• _EXERCISE BRIEF_
Repeat exactly the lines of the entries below from the one with "liturgy relatively early." through the one with "- According to", both ends included, and nothing else.

• _RECORDS FOR PROCESSING_
_ _ _

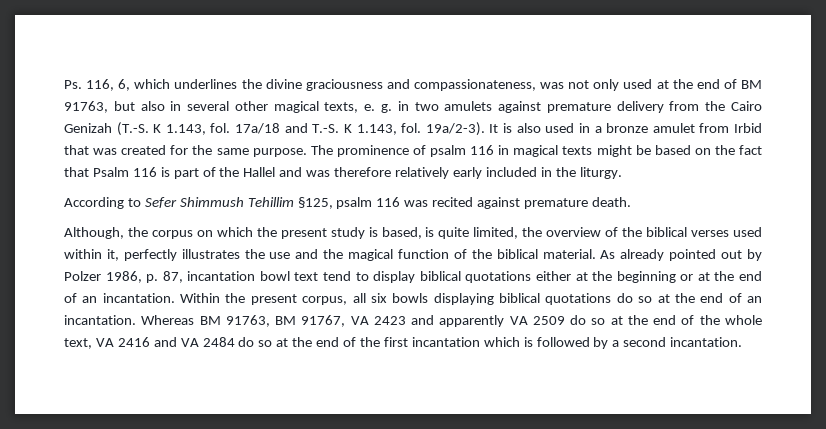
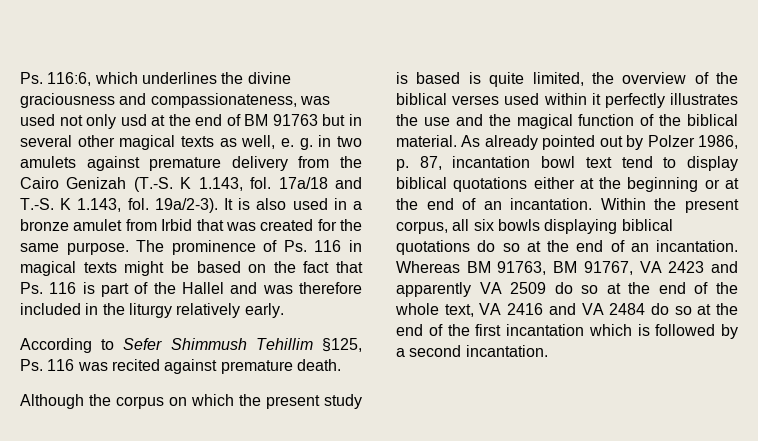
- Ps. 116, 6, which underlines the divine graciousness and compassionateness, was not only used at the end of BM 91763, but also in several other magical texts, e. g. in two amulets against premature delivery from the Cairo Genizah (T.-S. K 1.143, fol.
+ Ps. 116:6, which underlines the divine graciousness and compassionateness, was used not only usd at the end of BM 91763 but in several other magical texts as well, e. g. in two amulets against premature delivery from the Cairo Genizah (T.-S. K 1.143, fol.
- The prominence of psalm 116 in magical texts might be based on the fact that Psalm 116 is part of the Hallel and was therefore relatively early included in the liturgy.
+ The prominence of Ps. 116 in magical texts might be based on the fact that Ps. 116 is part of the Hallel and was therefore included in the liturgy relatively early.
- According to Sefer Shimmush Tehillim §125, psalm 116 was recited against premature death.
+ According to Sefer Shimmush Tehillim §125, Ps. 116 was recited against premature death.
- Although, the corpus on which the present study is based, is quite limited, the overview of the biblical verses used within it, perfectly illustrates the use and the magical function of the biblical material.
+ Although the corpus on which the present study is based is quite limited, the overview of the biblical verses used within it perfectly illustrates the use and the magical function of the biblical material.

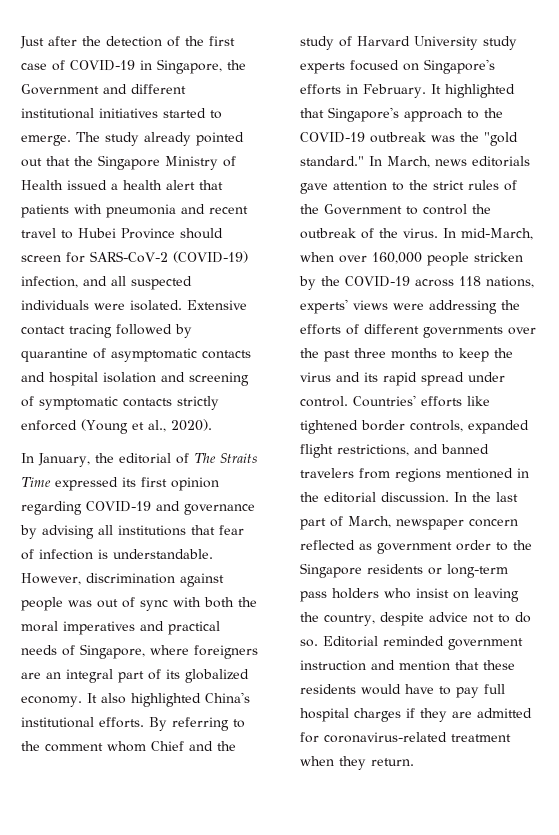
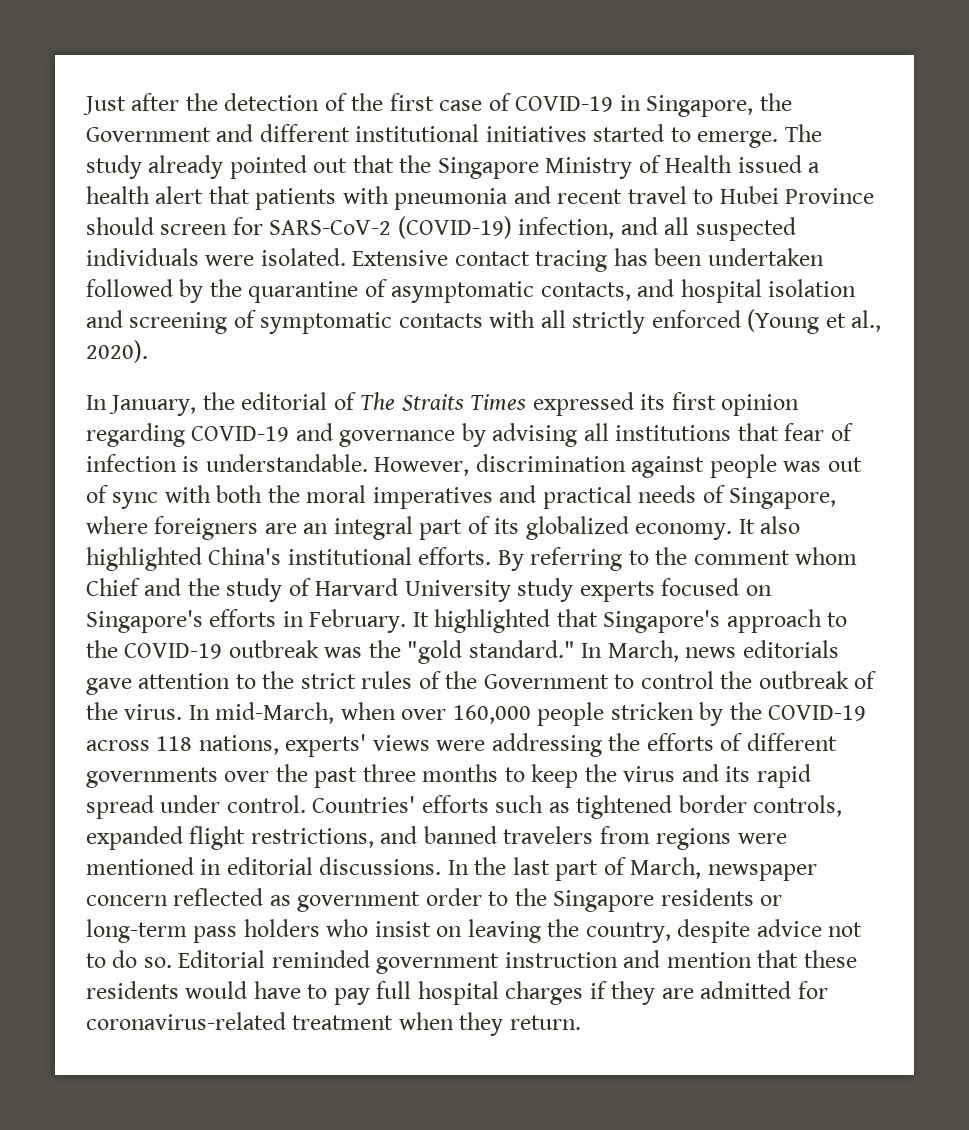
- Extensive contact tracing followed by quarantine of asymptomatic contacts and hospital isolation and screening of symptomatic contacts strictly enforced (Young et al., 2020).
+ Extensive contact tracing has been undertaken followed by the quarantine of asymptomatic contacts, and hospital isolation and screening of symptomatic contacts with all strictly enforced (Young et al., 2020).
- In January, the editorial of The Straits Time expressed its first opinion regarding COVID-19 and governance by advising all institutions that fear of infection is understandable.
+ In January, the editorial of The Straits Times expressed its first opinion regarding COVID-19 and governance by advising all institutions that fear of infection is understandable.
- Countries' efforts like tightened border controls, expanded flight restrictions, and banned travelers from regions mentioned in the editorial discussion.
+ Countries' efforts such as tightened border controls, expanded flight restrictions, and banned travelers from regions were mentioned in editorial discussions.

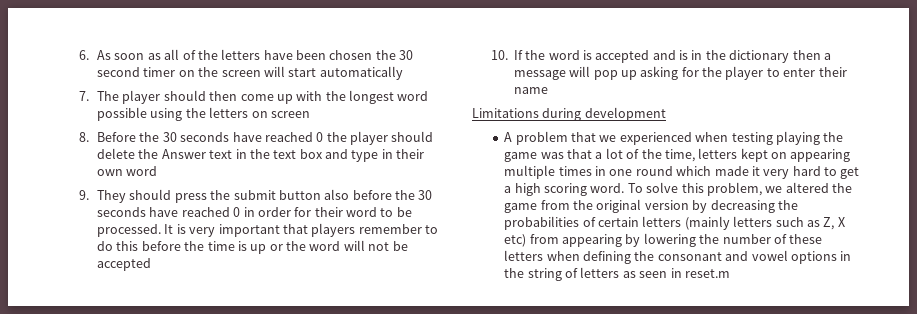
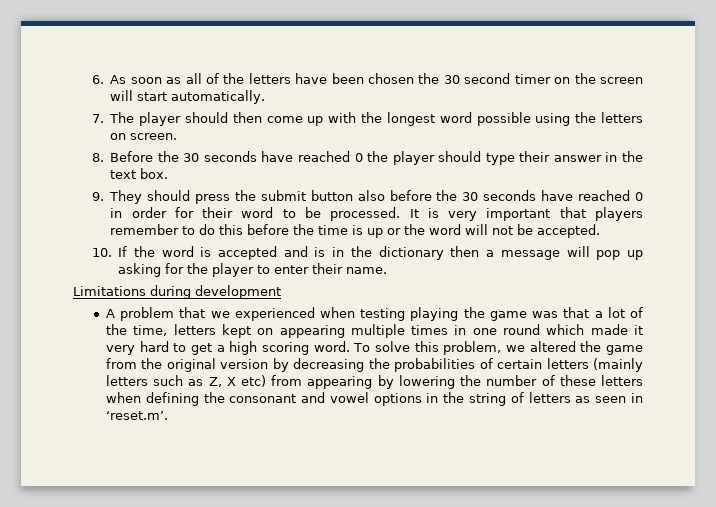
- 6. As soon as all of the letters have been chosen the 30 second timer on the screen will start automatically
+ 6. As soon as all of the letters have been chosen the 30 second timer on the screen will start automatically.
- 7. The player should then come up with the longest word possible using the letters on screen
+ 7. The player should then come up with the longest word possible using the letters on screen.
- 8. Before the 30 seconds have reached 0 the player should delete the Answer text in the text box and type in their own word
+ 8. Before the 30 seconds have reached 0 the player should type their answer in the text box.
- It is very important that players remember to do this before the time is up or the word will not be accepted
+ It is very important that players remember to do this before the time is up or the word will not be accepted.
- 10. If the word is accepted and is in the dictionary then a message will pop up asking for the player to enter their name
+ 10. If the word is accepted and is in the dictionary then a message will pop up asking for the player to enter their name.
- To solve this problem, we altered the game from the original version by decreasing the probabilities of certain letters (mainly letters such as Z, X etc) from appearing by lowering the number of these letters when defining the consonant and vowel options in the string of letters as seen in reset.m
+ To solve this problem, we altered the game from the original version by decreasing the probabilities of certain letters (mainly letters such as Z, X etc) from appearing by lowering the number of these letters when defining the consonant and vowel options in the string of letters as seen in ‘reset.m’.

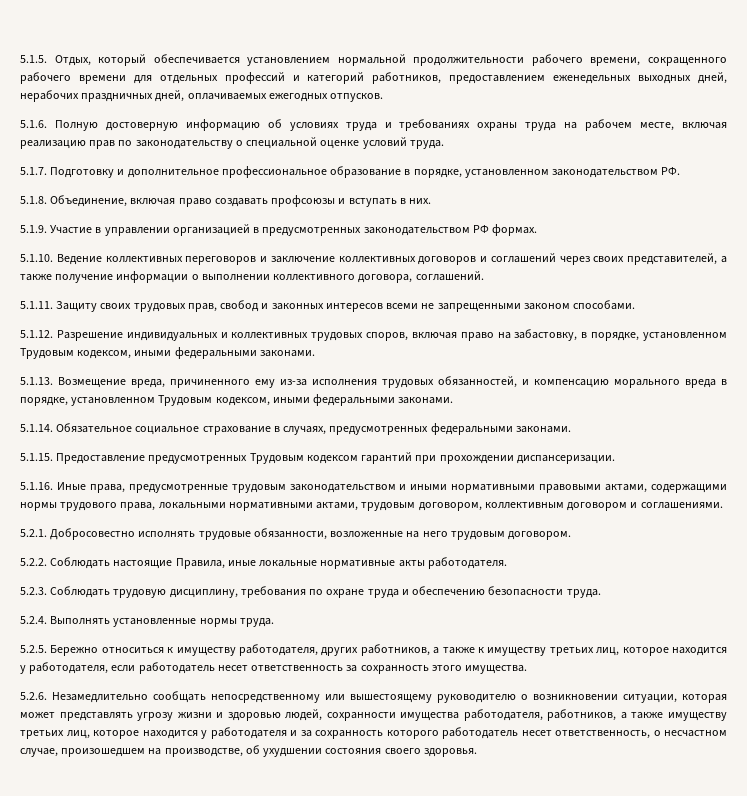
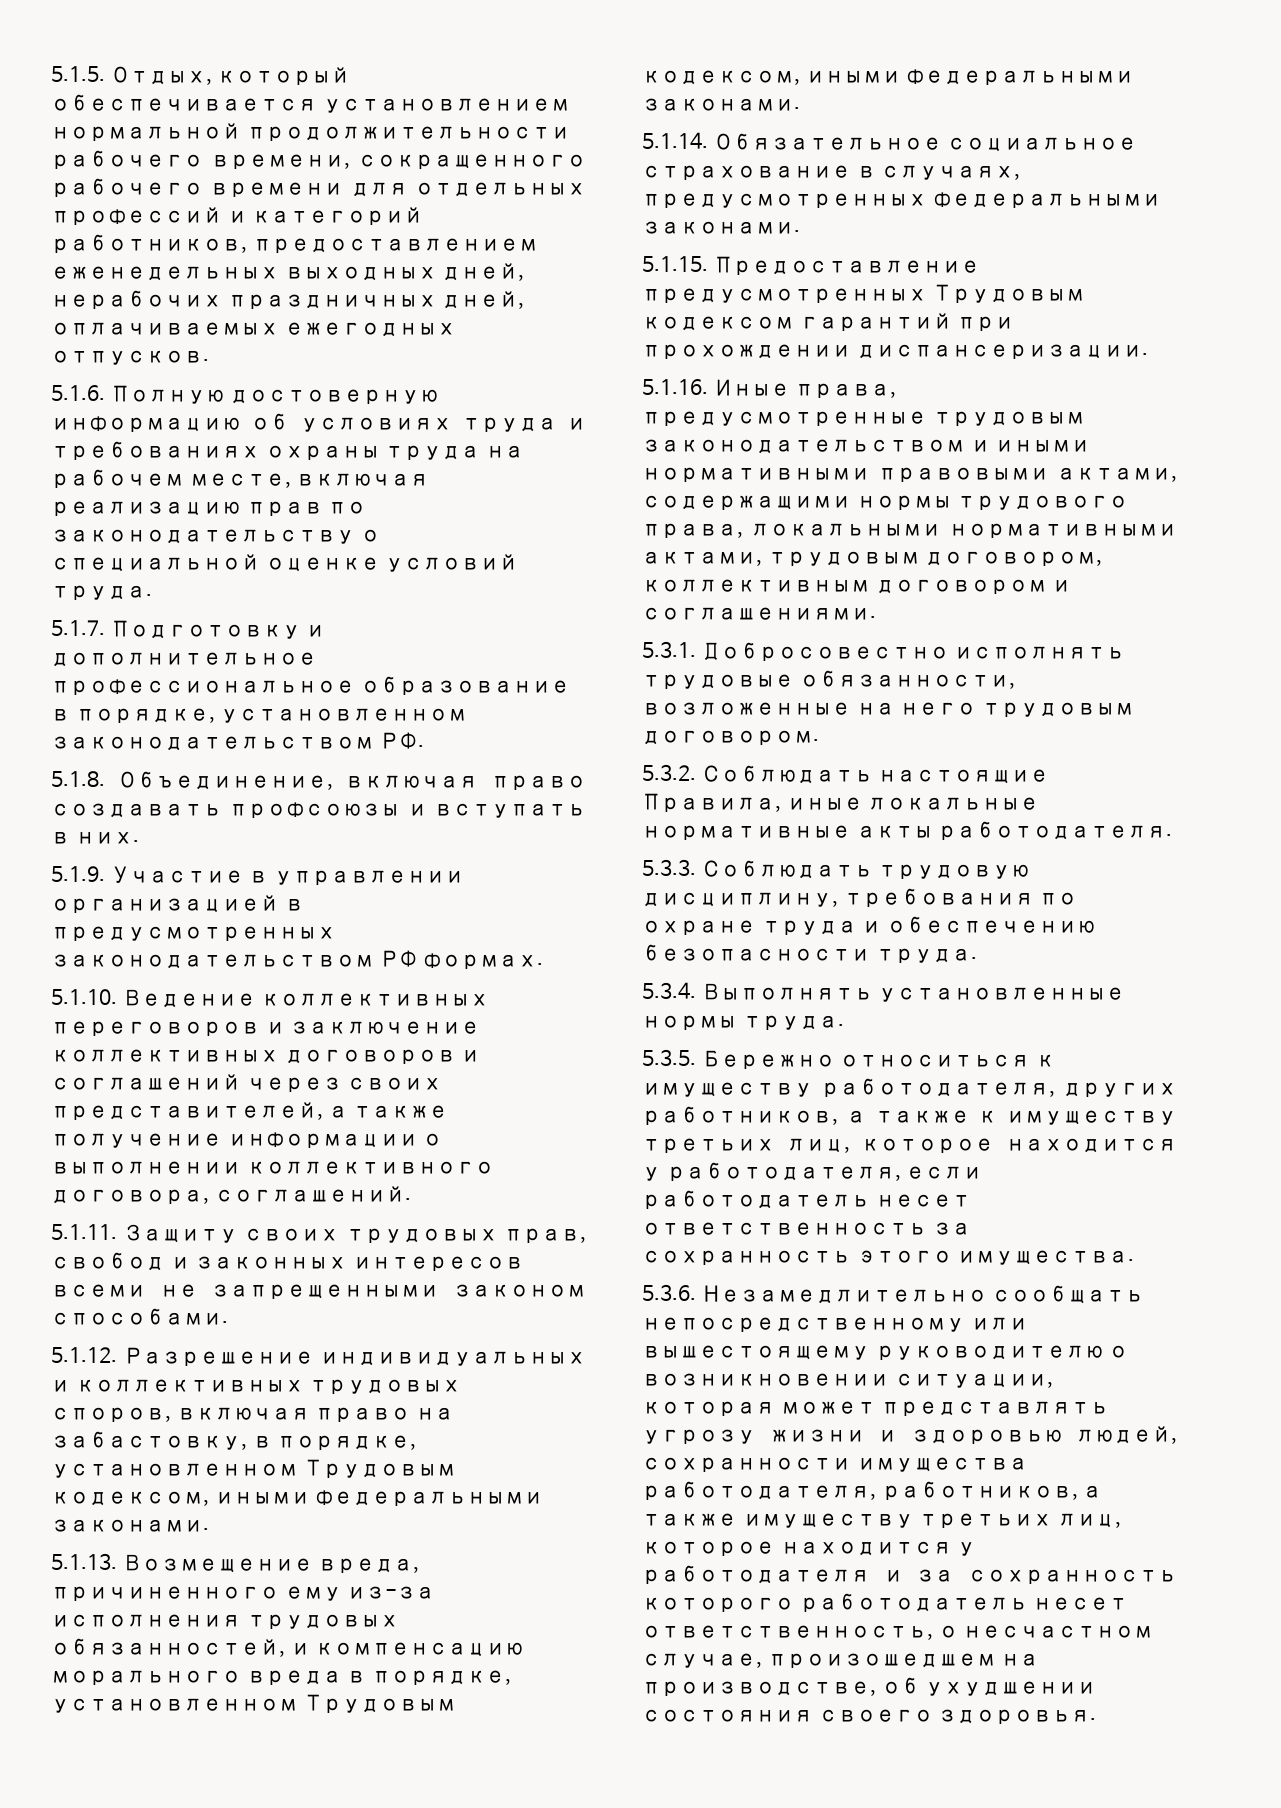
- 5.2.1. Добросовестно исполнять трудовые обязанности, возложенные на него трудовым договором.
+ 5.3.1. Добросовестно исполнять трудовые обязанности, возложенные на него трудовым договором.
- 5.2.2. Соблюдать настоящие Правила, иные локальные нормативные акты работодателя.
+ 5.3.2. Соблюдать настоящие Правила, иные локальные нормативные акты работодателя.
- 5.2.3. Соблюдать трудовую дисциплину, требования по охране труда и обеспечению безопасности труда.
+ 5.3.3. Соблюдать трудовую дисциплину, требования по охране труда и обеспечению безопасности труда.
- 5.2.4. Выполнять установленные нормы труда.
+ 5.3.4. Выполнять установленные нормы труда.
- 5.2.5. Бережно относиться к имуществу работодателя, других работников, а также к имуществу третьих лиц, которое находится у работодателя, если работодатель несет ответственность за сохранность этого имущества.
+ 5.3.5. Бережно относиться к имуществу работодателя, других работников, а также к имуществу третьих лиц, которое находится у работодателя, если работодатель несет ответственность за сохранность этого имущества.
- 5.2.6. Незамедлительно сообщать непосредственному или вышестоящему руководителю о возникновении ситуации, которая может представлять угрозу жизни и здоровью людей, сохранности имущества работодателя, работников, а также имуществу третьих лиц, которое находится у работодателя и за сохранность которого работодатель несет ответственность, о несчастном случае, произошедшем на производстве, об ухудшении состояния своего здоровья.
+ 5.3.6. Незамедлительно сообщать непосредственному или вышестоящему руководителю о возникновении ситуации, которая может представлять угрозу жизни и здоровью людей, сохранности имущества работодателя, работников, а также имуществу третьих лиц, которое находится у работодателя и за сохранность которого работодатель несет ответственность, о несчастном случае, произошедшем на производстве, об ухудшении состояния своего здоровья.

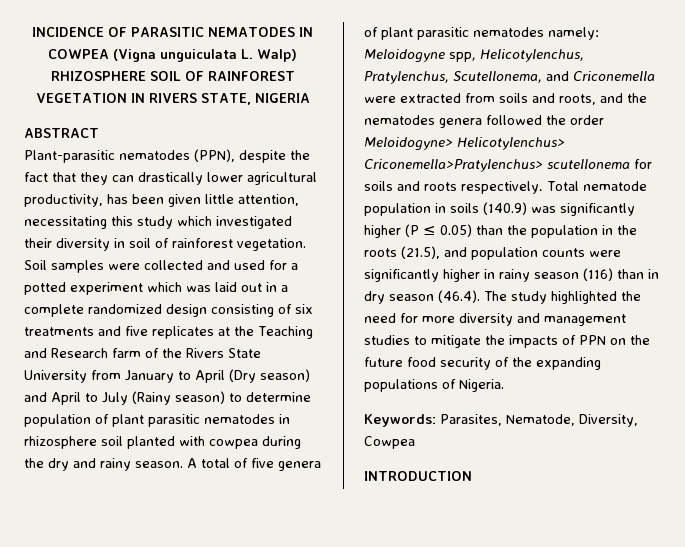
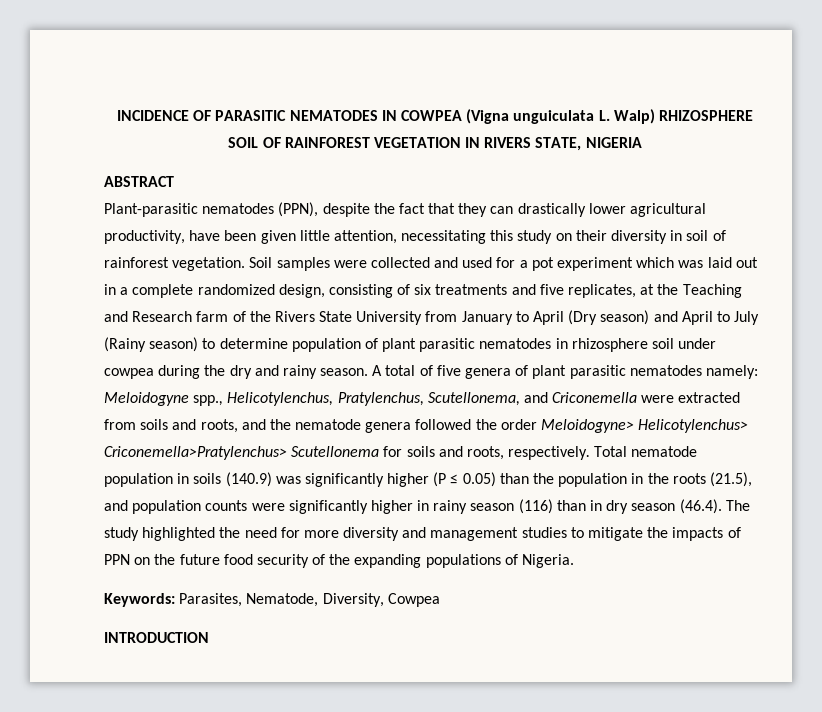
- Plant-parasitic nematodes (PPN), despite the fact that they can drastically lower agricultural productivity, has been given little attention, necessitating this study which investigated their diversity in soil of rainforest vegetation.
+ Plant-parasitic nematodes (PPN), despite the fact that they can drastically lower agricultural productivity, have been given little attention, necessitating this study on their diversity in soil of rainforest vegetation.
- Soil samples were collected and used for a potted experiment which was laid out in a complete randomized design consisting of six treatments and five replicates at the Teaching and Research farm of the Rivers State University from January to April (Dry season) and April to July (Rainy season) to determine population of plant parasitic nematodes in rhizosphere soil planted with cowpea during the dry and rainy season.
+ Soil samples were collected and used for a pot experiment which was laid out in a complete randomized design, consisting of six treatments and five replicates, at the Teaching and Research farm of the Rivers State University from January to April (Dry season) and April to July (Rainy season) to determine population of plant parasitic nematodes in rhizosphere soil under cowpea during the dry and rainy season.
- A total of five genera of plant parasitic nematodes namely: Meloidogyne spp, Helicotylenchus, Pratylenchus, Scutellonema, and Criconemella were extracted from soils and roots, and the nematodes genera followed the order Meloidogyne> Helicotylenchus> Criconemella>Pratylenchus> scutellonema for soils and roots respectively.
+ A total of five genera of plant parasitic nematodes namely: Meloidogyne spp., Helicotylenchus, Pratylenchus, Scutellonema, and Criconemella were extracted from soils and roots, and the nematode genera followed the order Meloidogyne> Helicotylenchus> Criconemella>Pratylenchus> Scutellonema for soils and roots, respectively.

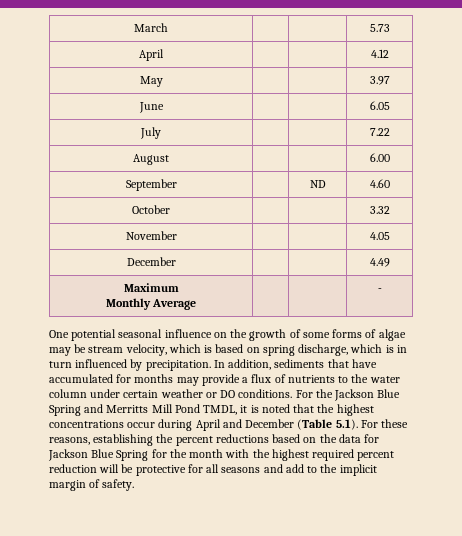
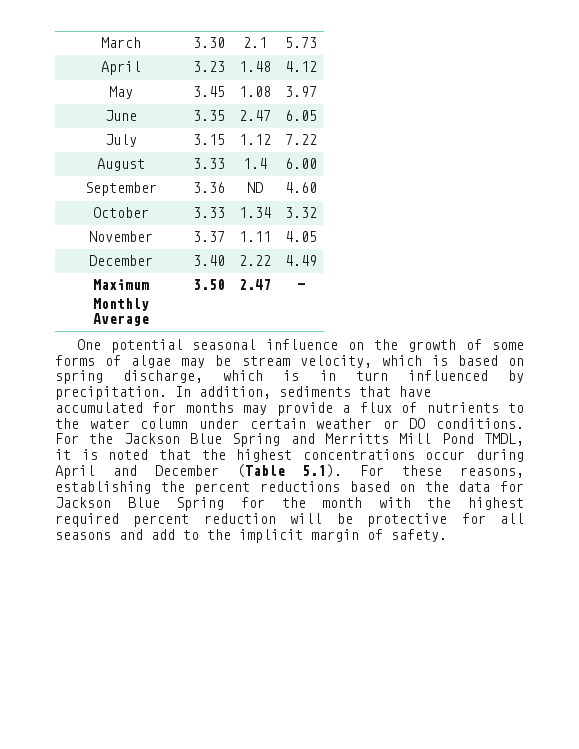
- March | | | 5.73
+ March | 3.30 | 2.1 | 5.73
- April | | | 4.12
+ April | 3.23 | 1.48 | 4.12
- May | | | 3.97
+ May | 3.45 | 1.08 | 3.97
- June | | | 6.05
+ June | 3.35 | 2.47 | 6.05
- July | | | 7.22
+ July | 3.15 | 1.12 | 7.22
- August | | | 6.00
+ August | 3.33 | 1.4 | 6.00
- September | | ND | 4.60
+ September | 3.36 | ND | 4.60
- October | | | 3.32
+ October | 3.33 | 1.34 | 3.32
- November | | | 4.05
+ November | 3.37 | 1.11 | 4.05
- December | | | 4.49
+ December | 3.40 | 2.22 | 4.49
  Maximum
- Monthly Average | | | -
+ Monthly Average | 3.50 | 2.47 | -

_ _ _

• _RESPONSE TO THE EXERCISE_
+ The prominence of Ps. 116 in magical texts might be based on the fact that Ps. 116 is part of the Hallel and was therefore included in the liturgy relatively early.
- According to Sefer Shimmush Tehillim §125, psalm 116 was recited against premature death.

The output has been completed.